What to produce>
Identify the lines in the data below that contain "ASTERISK" and give only how many there are.
Exercise input Block Start
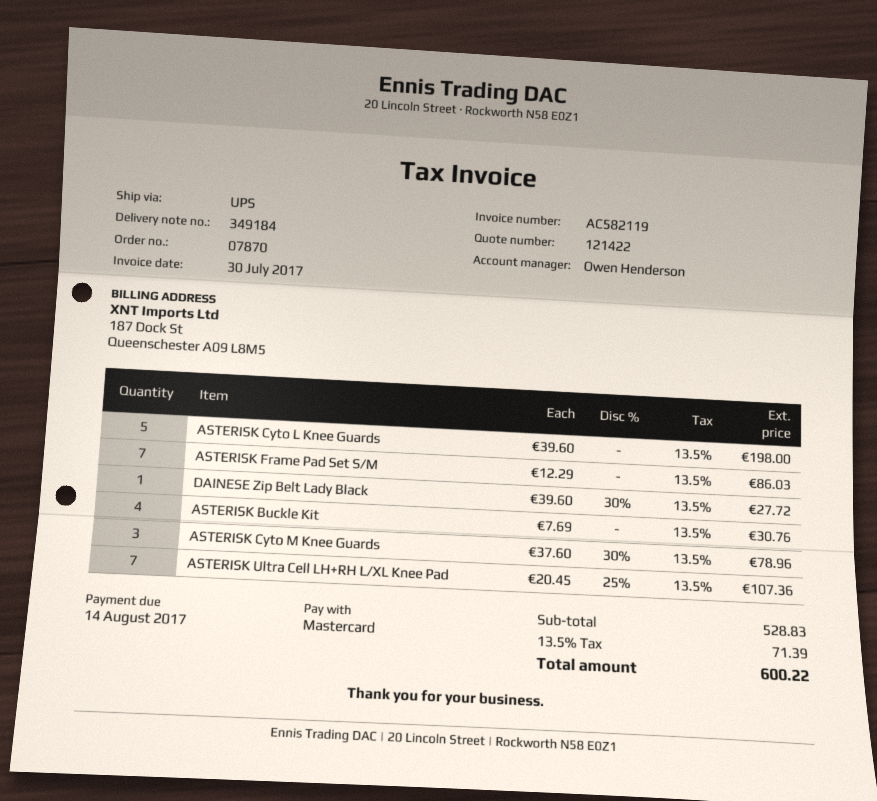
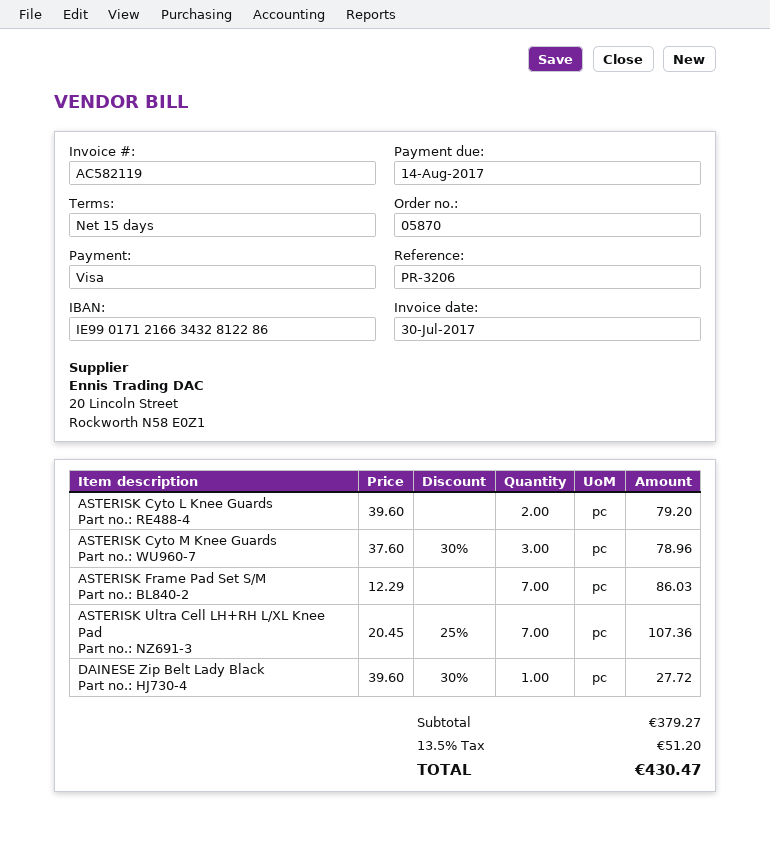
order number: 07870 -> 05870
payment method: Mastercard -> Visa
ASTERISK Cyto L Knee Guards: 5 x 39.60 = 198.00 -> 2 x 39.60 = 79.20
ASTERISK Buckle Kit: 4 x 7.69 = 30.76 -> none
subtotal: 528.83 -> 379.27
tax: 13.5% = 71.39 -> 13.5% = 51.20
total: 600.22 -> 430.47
Exercise input Block End
Result below>
2